How Brain-Like Efficiency is Reshaping AI Through Dynamic Expert Selection
3 min read
Strategic Introduction
Spiking Neural Networks (SNNs) offer a path to more energy-efficient artificial intelligence. Additionally, a new model called SpikingMoE makes them even smarter and more adaptable. Essentially, it combines SNNs with a Mixture-of-Experts system, letting the network choose different “expert” parts for different tasks.
Specifically, it uses a special spike-driven prompt to guide these choices. This design is inspired by how the brain works. Consequently, the system is built for neuromorphic hardware, which mimics brain-like efficiency. For example, it achieves strong performance on standard tests while using less power.
Significantly, SpikingMoE is the first open-source framework of its kind. Hence, it provides a foundation for future, more powerful, and efficient brain-inspired computing systems.

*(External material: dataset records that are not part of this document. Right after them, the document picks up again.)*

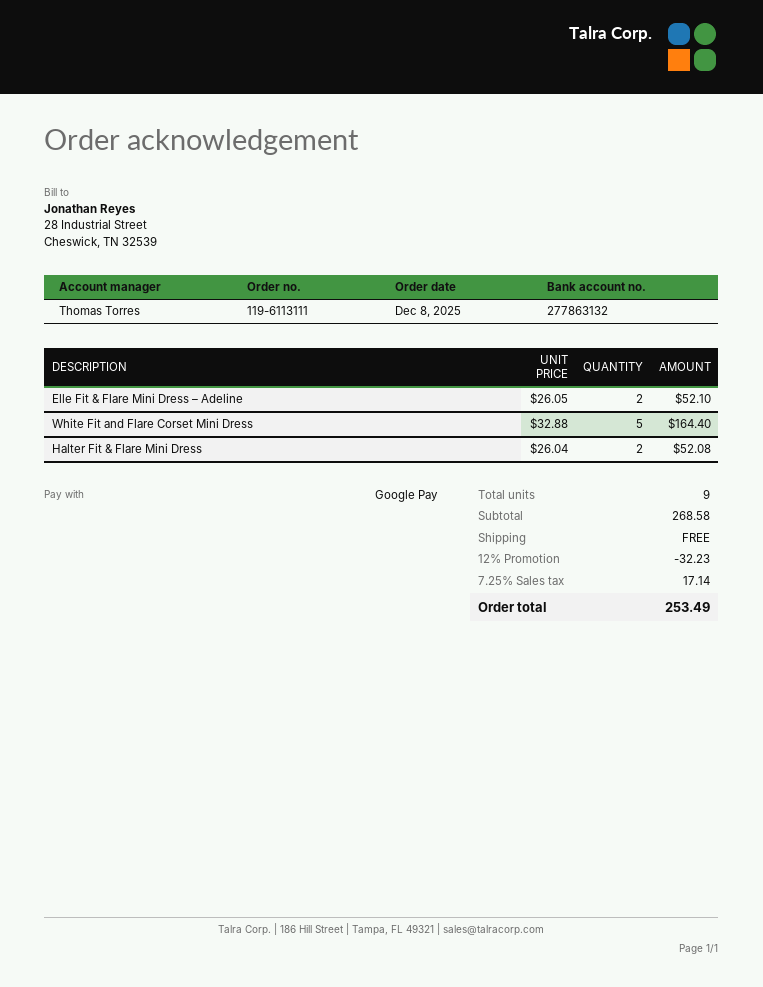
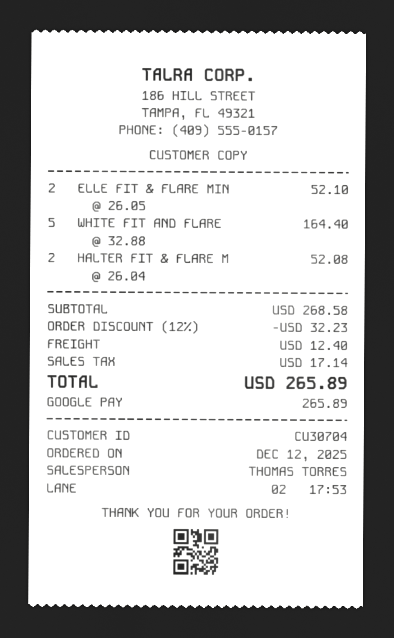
order date: 2025-12-08 -> 2025-12-12
shipping: 0.00 -> 12.40
total: 253.49 -> 265.89

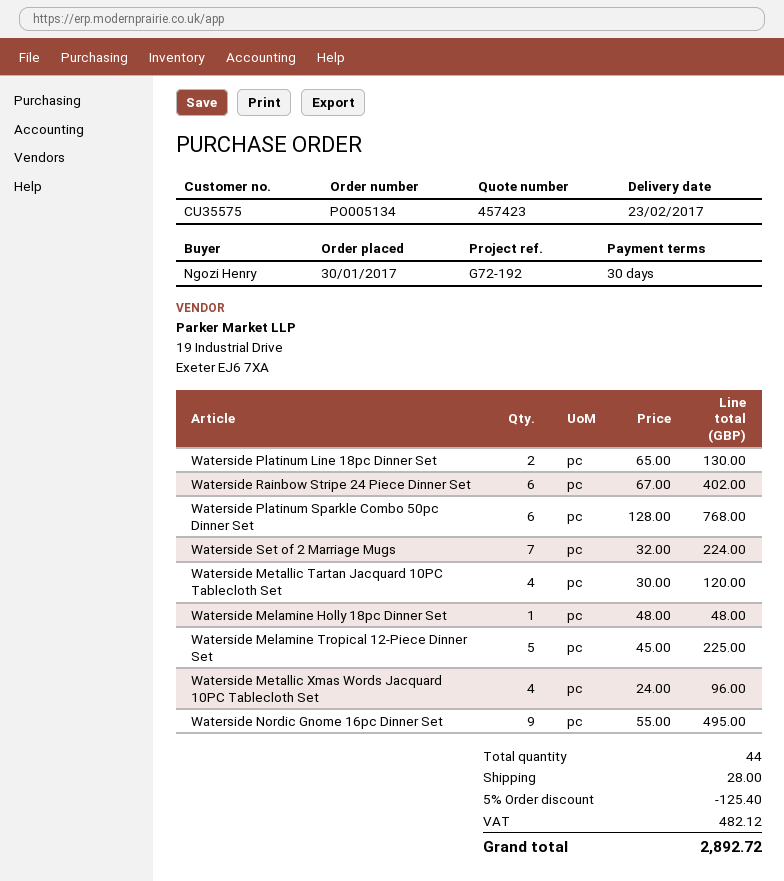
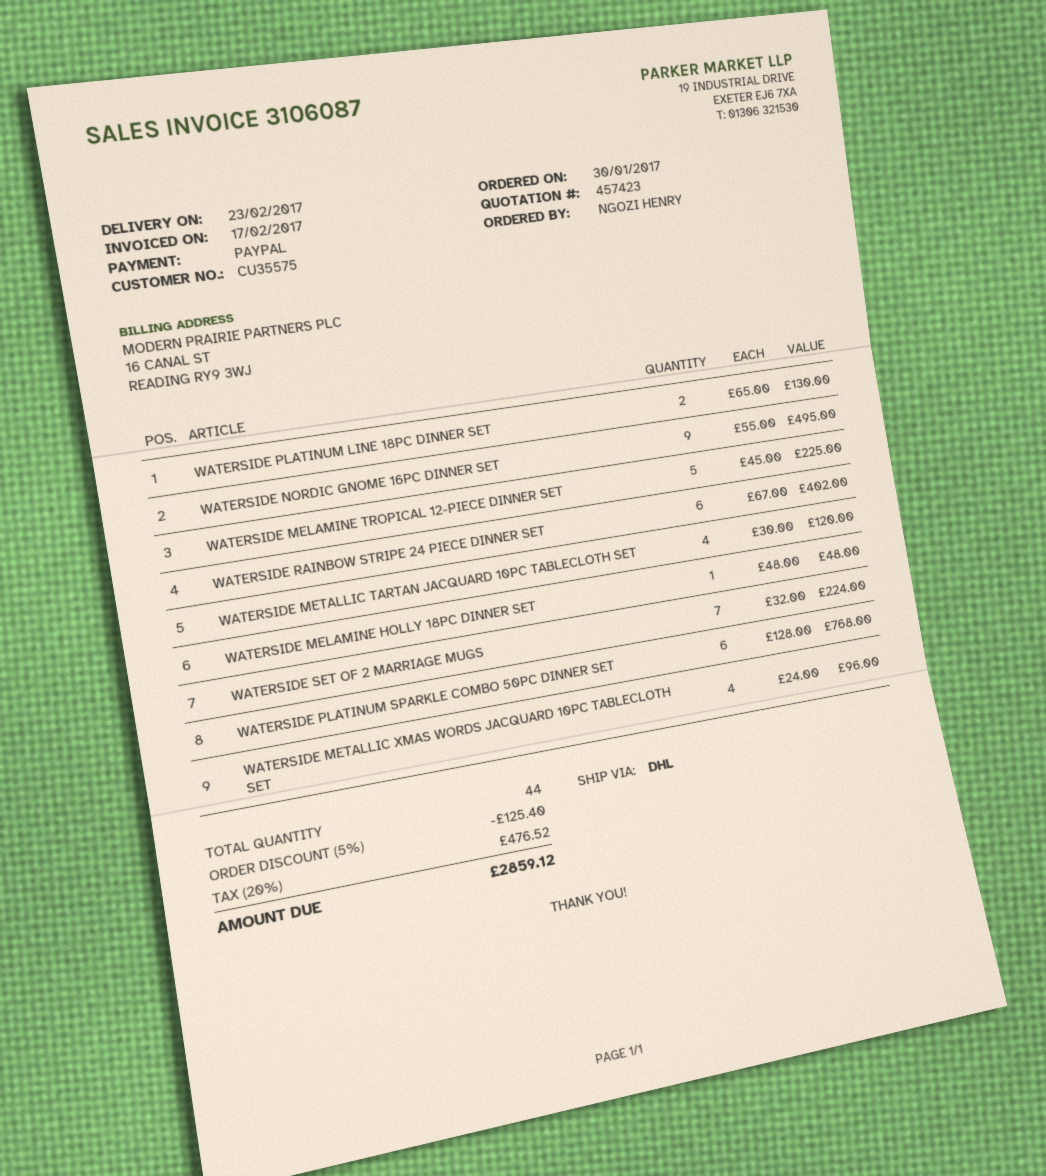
shipping: 28.00 -> none
tax: 482.12 -> 476.52
total: 2892.72 -> 2859.12

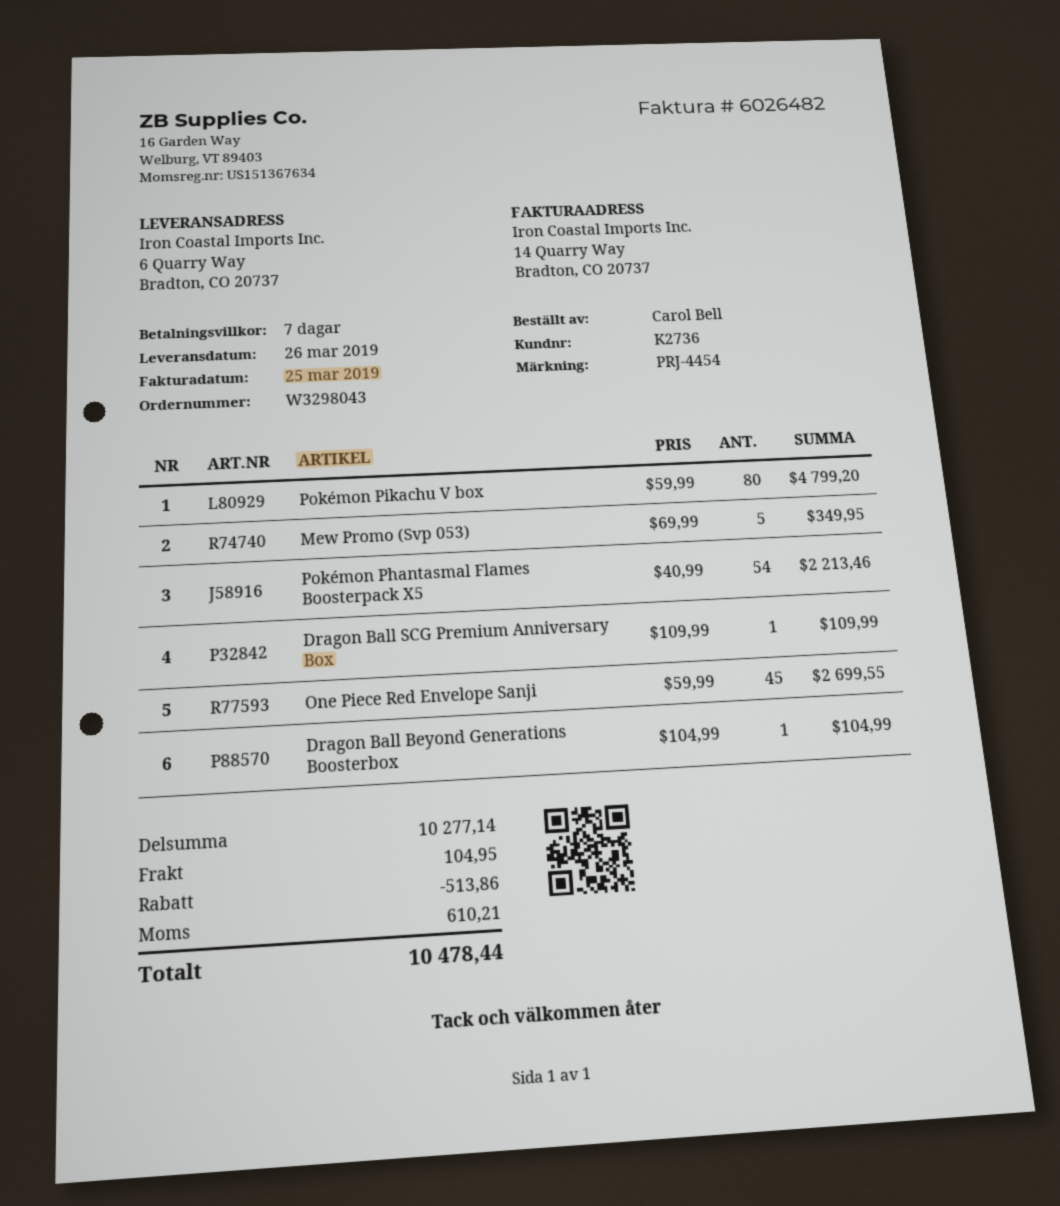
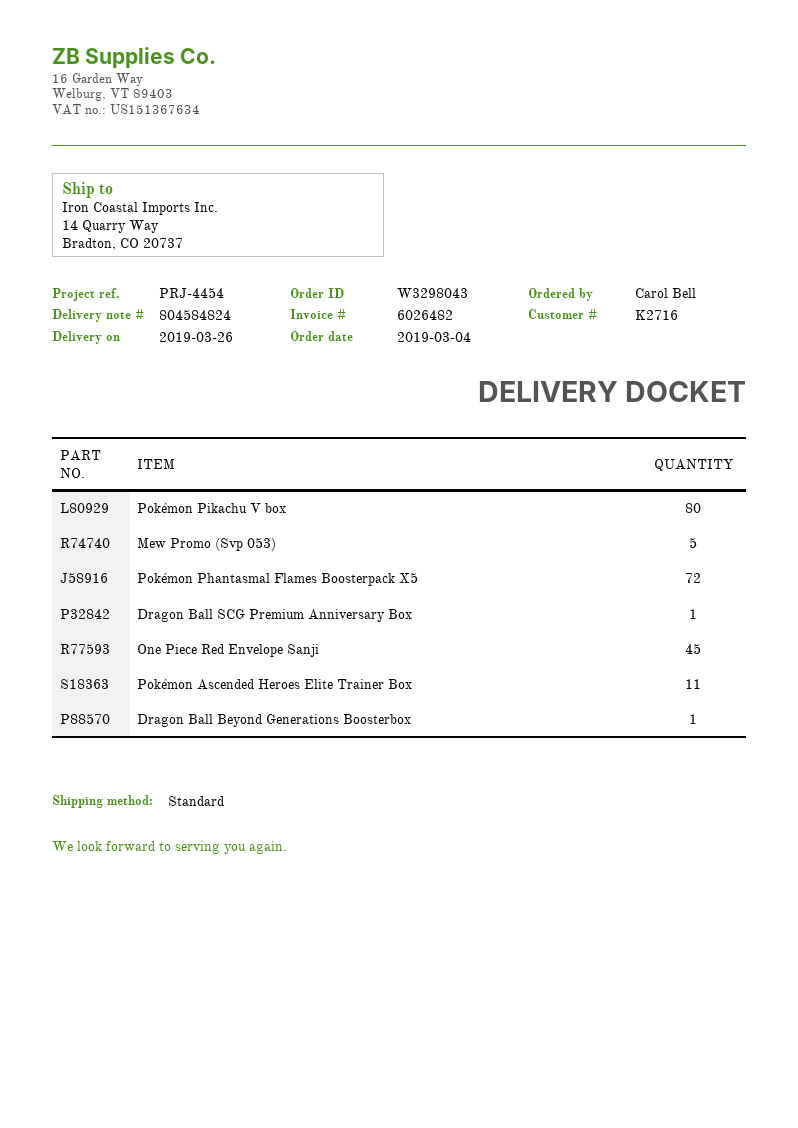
customer number: K2736 -> K2716
ship to: 6 Quarry Way, Bradton, CO 20737 -> 14 Quarry Way, Bradton, CO 20737
Pokémon Phantasmal Flames Boosterpack X5: 54 -> 72
Pokémon Ascended Heroes Elite Trainer Box: none -> 11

| Aspect | SpikingMoE | Traditional SNNs / Standard MoE |
|---|---|---|
| Architecture | Spike-driven Transformer integrated with Mixture-of-Experts (MoE) framework; replaces standard MLPs with spike-compatible expert modules | Standard SNNs use fixed feedforward layers; traditional MoE models rely on dense floating-point computation without spike-based processing |
| Routing Mechanism | SDprompt (Spike-Driven Prompt) inspired by the lateral geniculate nucleus (LGN) enables biologically plausible, input-dependent expert routing with binary spike communication | Conventional MoE uses gating networks with continuous-valued activations; standard SNNs have no dynamic expert selection mechanism |
| Energy Efficiency | Designed explicitly for neuromorphic hardware; binary spike communication reduces memory bandwidth and computation cost significantly | Standard MoE models require high-precision floating-point operations; traditional ANNs consume substantially more energy on conventional hardware |
| Performance | 94.09% top-1 accuracy on CIFAR-10 and 74.54% on CIFAR-100 — demonstrates that modular expert routing can coexist with reasonable accuracy in SNNs | State-of-the-art ANNs achieve higher accuracy but at greater energy cost; vanilla SNNs may achieve comparable accuracy but lack dynamic computation benefits |
| Key Contribution | First open-source SNN framework integrating MoE into a spike-driven Transformer with LGN-inspired dynamic routing — bridging neuroscience and efficient deep learning | Existing MoE research targets conventional transformers (e.g., Switch Transformer); SNN research has largely overlooked expert-based dynamic computation paradigms |
SpikingMoE: Dynamic Expert Fusion
In addition, SpikingMoE uses a spike-driven prompt to guide its expert systems. Consequently, the network changes its computation based on the input. As a result, it saves energy by only using necessary experts. Therefore, this design helps it run on special neuromorphic hardware. Specifically, the prompt is inspired by a part of the brain called the LGN, making the process more natural for them to understand.
Energy-Efficient Neuromorphic Advancements
This indicates a new method for energy-efficient visual recognition in spiking neural networks. Therefore, it combines a spike-driven Transformer with a dynamic Mixture-of-Experts framework. Similarly, its routing is inspired by a brain region for biologically plausible computation. Moreover, the design uses binary spikes for neuromorphic hardware. Consequently, tests show reasonable performance on standard datasets.
“To our knowledge, SpikingMoE is the first open-source SNN framework that integrates MoE into a spike-driven Transformer with LGN-inspired routing.”
Ultimately, SpikingMoE offers a new path for energy-efficient AI. In summary, its biologically-inspired routing enables dynamic expert use. Hence, this design is ideal for neuromorphic hardware. Finally, it is the first open-source SNN framework to integrate this Mixture-of-Experts approach.
Neuromorphic Engineering Research
Energy-Efficient AI for Autonomous Systems
Advanced Neuromorphic Computing for Aerospace
Ultimately, SpikingMoE unifies spiking neural networks with a mixture-of-experts framework to enable dynamic, input-driven computation. Consequently, its spike-driven prompt, inspired by biology, routes signals to specialized experts, making it suitable for efficient neuromorphic hardware. In summary, this work pioneers a practical and open-source approach for modular SNNs, potentially broadening their application in real-world systems.